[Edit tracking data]
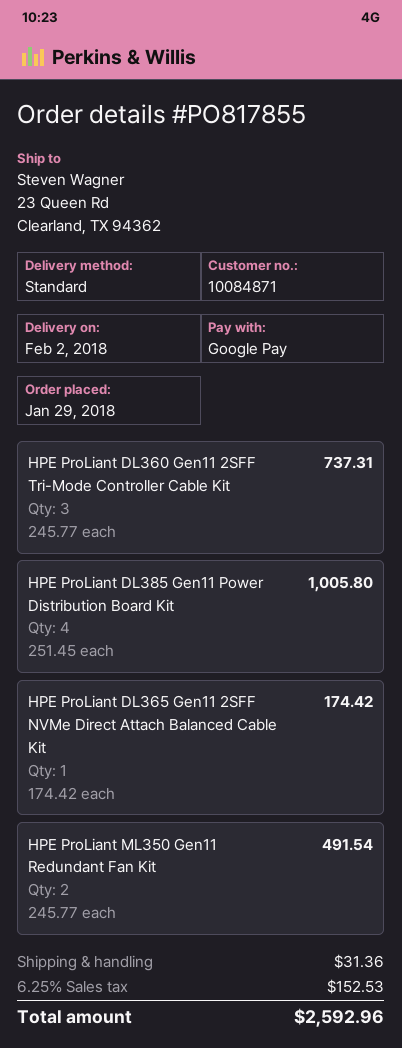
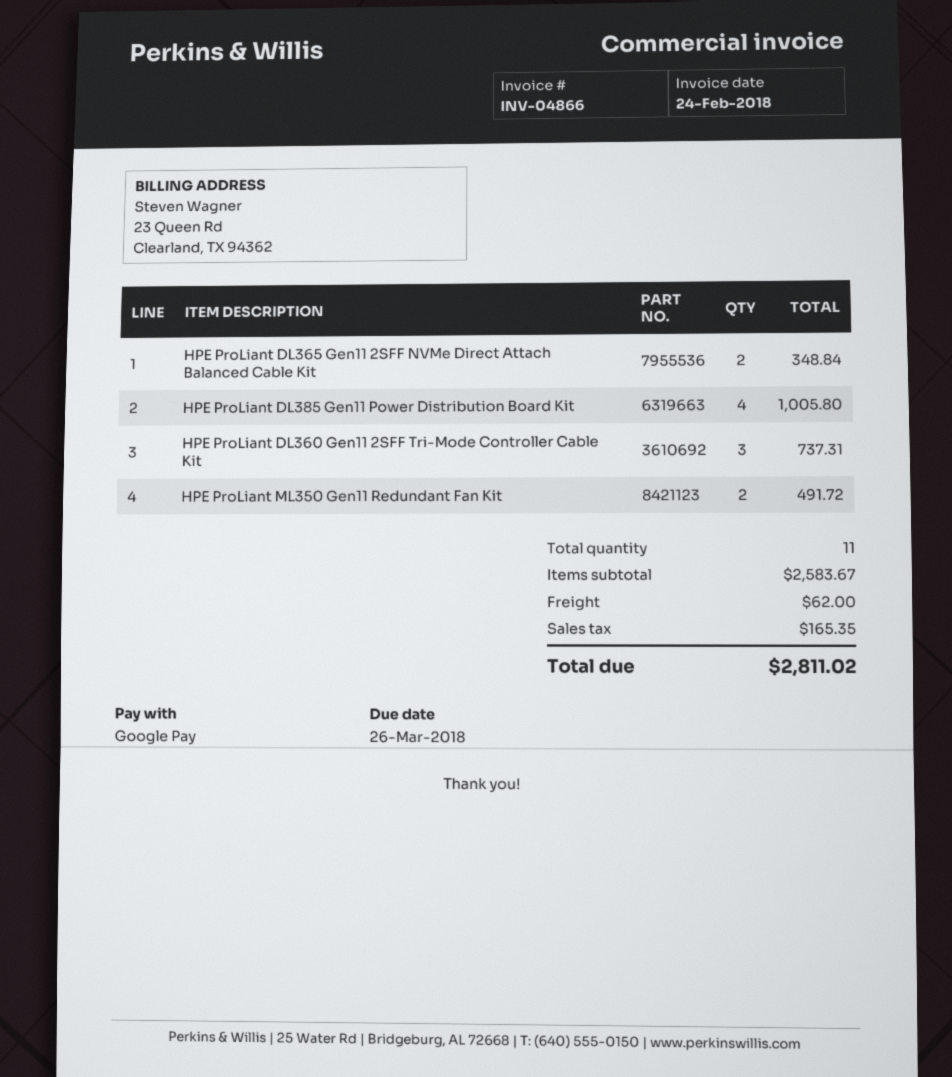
HPE ProLiant DL365 Gen11 2SFF NVMe Direct Attach Balanced Cable Kit: 1 for 174.42 -> 2 for 348.84
HPE ProLiant ML350 Gen11 Redundant Fan Kit: 2 for 491.54 -> 2 for 491.72
shipping: 31.36 -> 62.00
tax: 152.53 -> 165.35
total: 2592.96 -> 2811.02

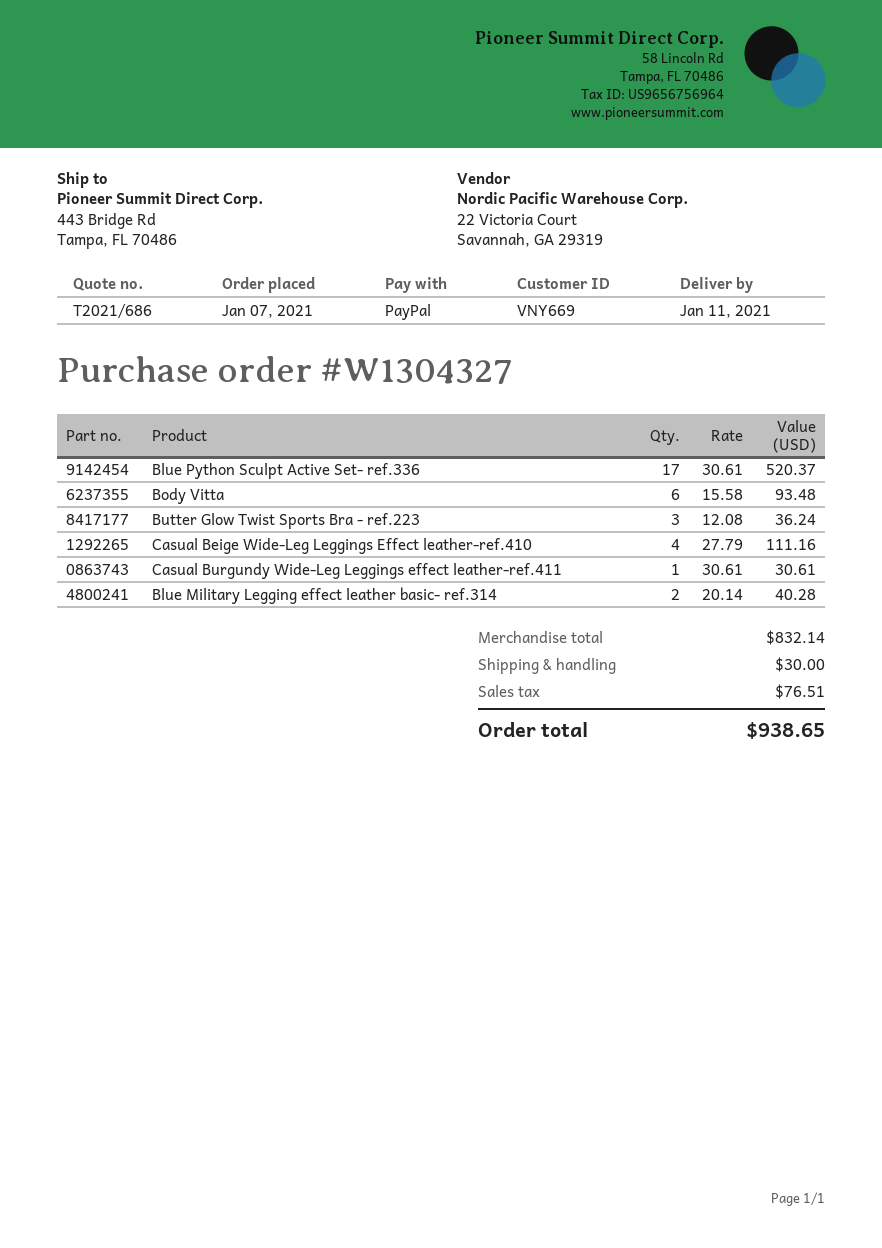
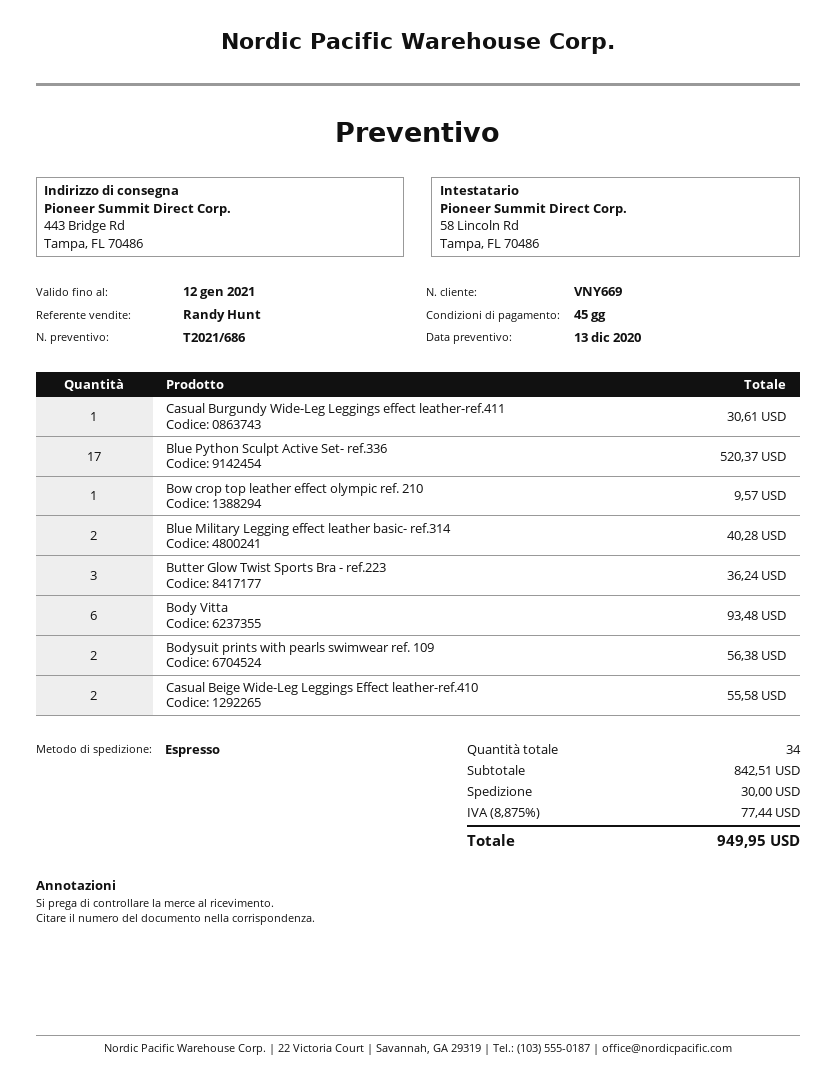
Casual Beige Wide-Leg Leggings Effect leather-ref.410: 4 for 111.16 -> 2 for 55.58
Bow crop top leather effect olympic ref. 210: none -> 1 for 9.57
Bodysuit prints with pearls swimwear ref. 109: none -> 2 for 56.38
subtotal: 832.14 -> 842.51
tax: 76.51 -> 77.44
total: 938.65 -> 949.95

WORK TASK:
Exact copy, no pictures. Write out the lines in the entries above, starting with the line with "HPE ProLiant ML350" and going on through the line with "Bow crop top", keeping both.

ANSWER SECTION:
HPE ProLiant ML350 Gen11 Redundant Fan Kit: 2 for 491.54 -> 2 for 491.72
shipping: 31.36 -> 62.00
tax: 152.53 -> 165.35
total: 2592.96 -> 2811.02

Casual Beige Wide-Leg Leggings Effect leather-ref.410: 4 for 111.16 -> 2 for 55.58
Bow crop top leather effect olympic ref. 210: none -> 1 for 9.57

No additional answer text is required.